▶ _The task_:
Whenever a line in the records below contains "following", pick it out.

Version difference data:

^^^^

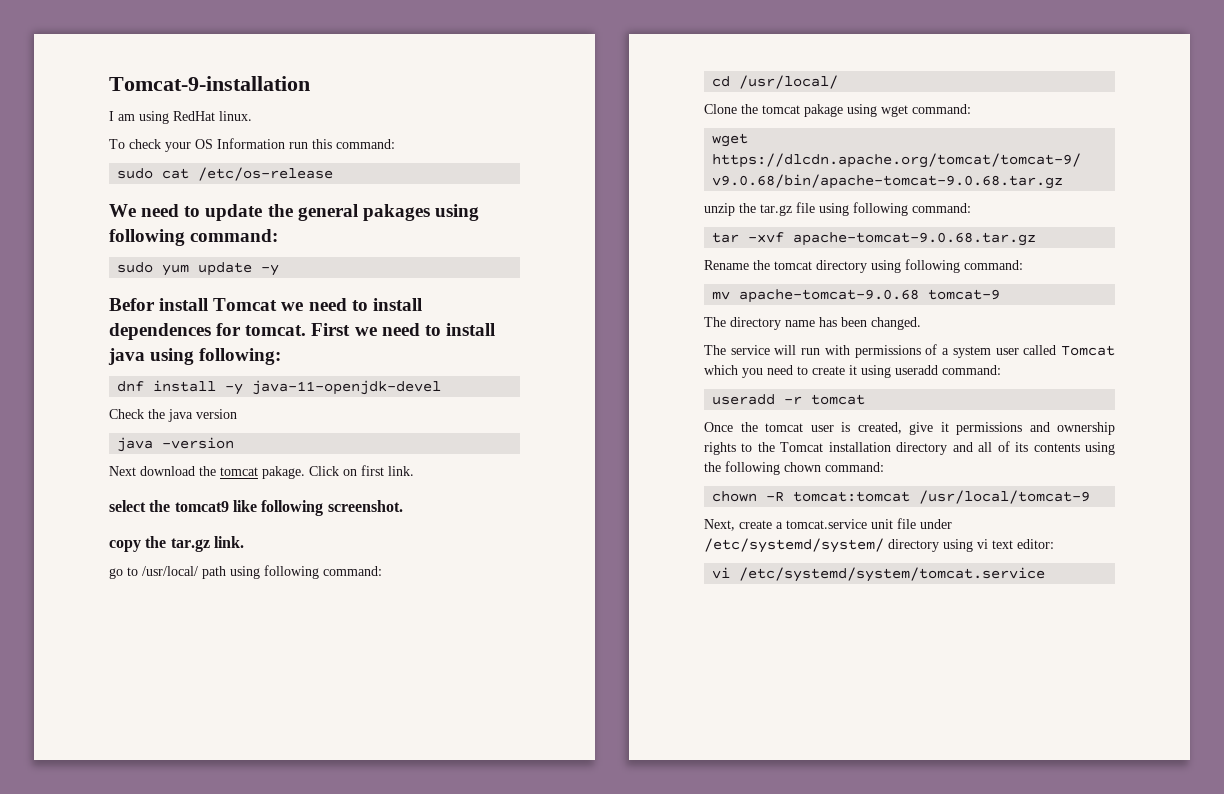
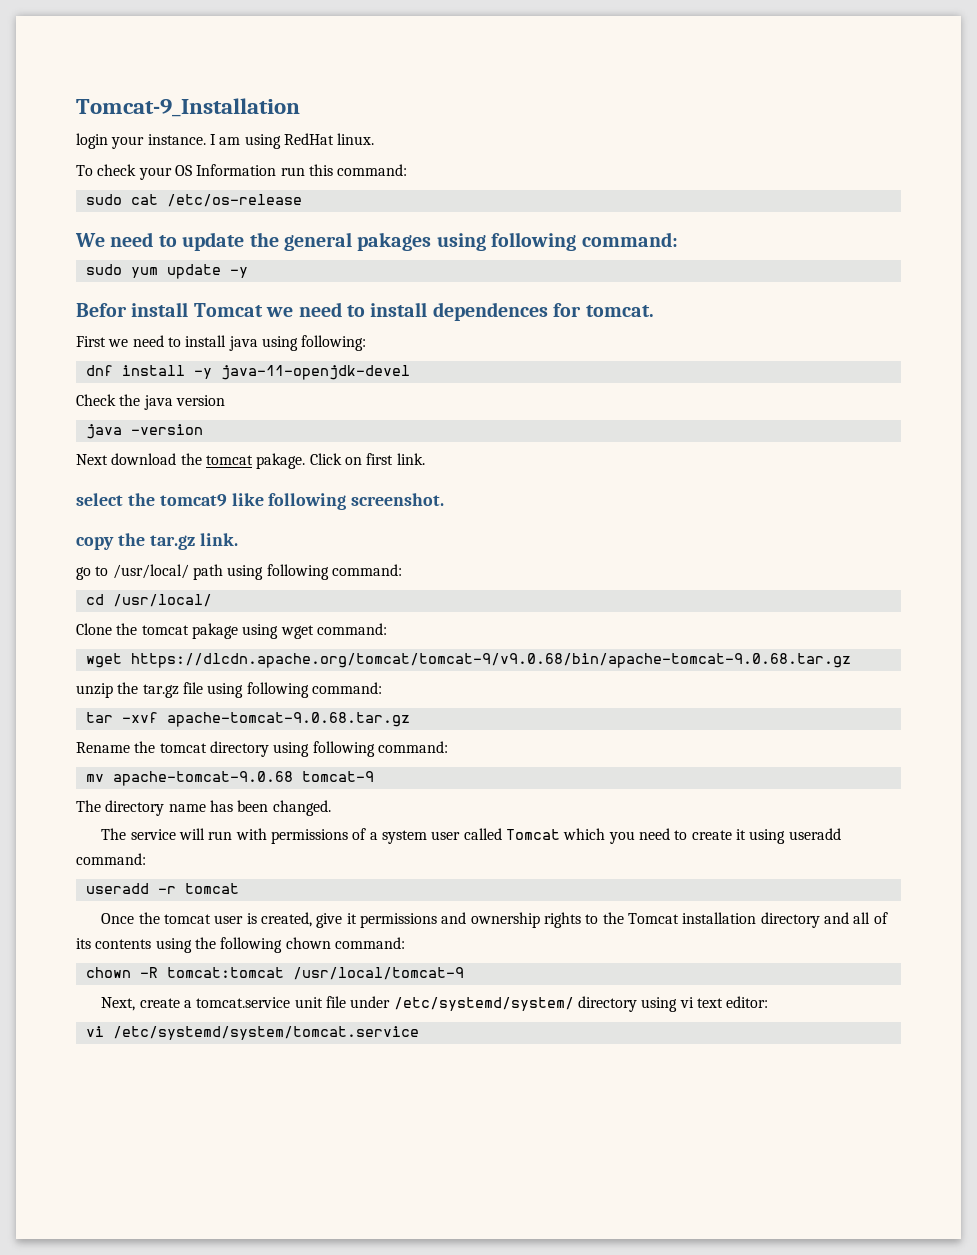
[109,76,310,91] Tomcat-9-installation // -> [76,98,300,117] [76,133,206,149] Tomcat-9_Installation // login your instance.
(307, 330) none -> (654, 311) //

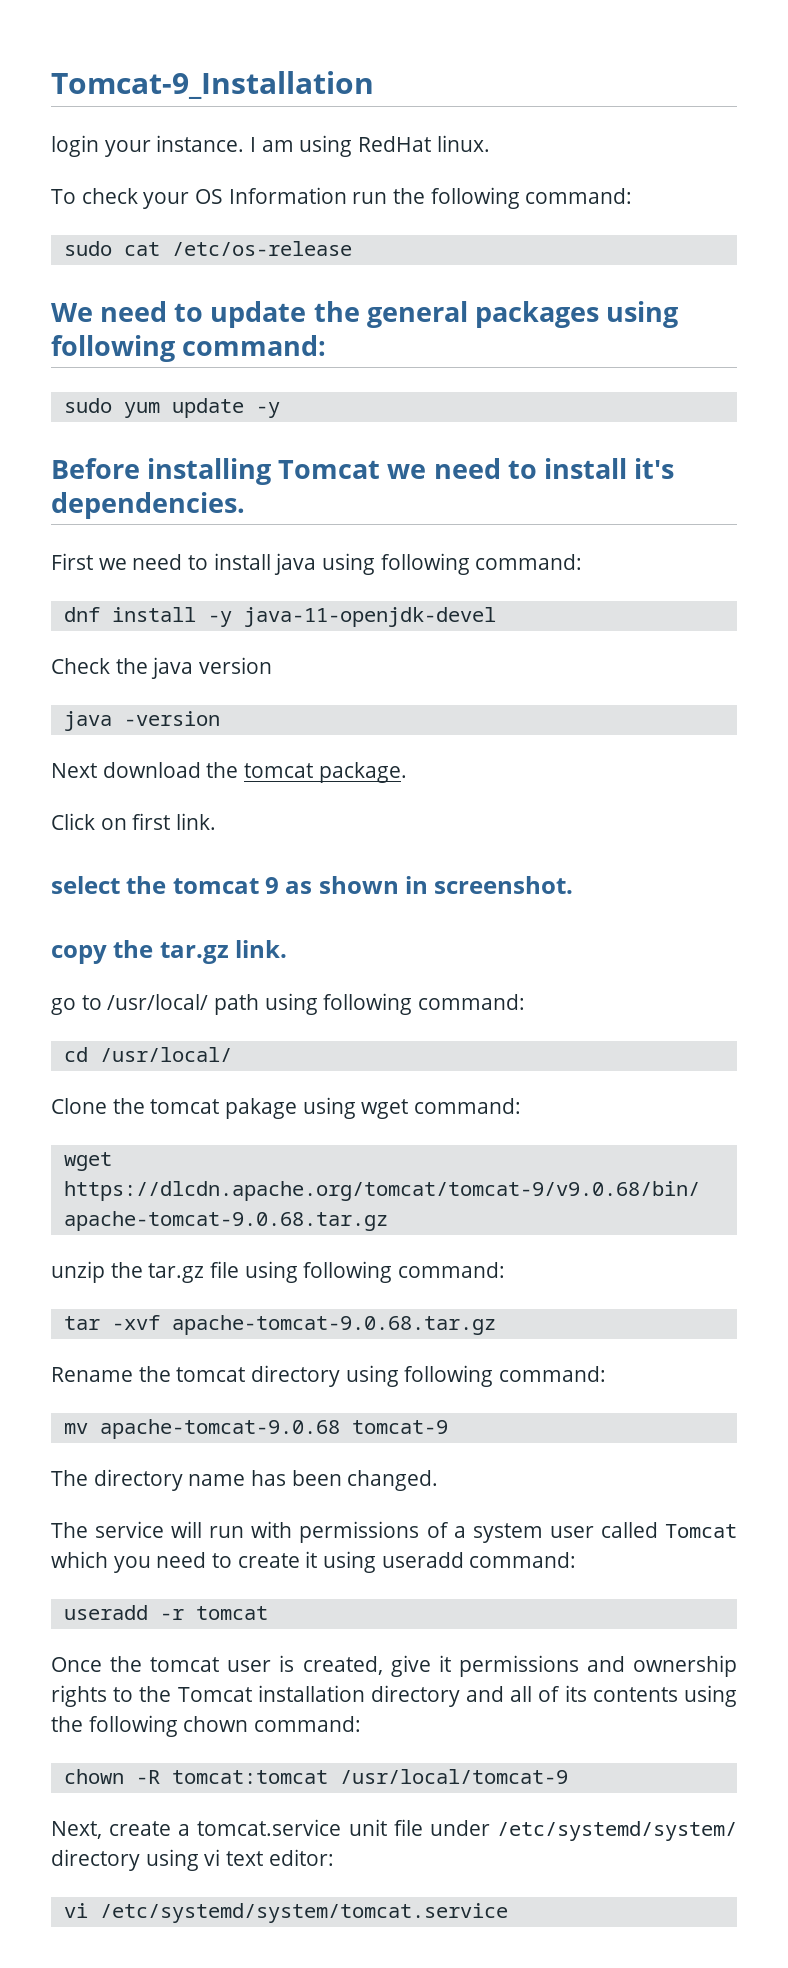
[308,164,333,176] this -> [393,187,520,209] the following
[357,232,432,251] pakages -> [474,301,599,328] packages
[76,302,189,317] Befor install -> [51,458,272,485] Before installing
[432,302,654,321] dependences for tomcat. -> [634,458,675,479] [51,492,245,519] it's dependencies.
[301,335,367,351] following: -> [380,553,583,575] following command:
[256,453,306,469] pakage. -> [318,762,407,783] package. //
[159,493,347,510] tomcat9 like following -> [172,876,429,894] tomcat 9 as shown in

^^^^

▶ _Result_:
[308,164,333,176] this -> [393,187,520,209] the following
[301,335,367,351] following: -> [380,553,583,575] following command:
[159,493,347,510] tomcat9 like following -> [172,876,429,894] tomcat 9 as shown in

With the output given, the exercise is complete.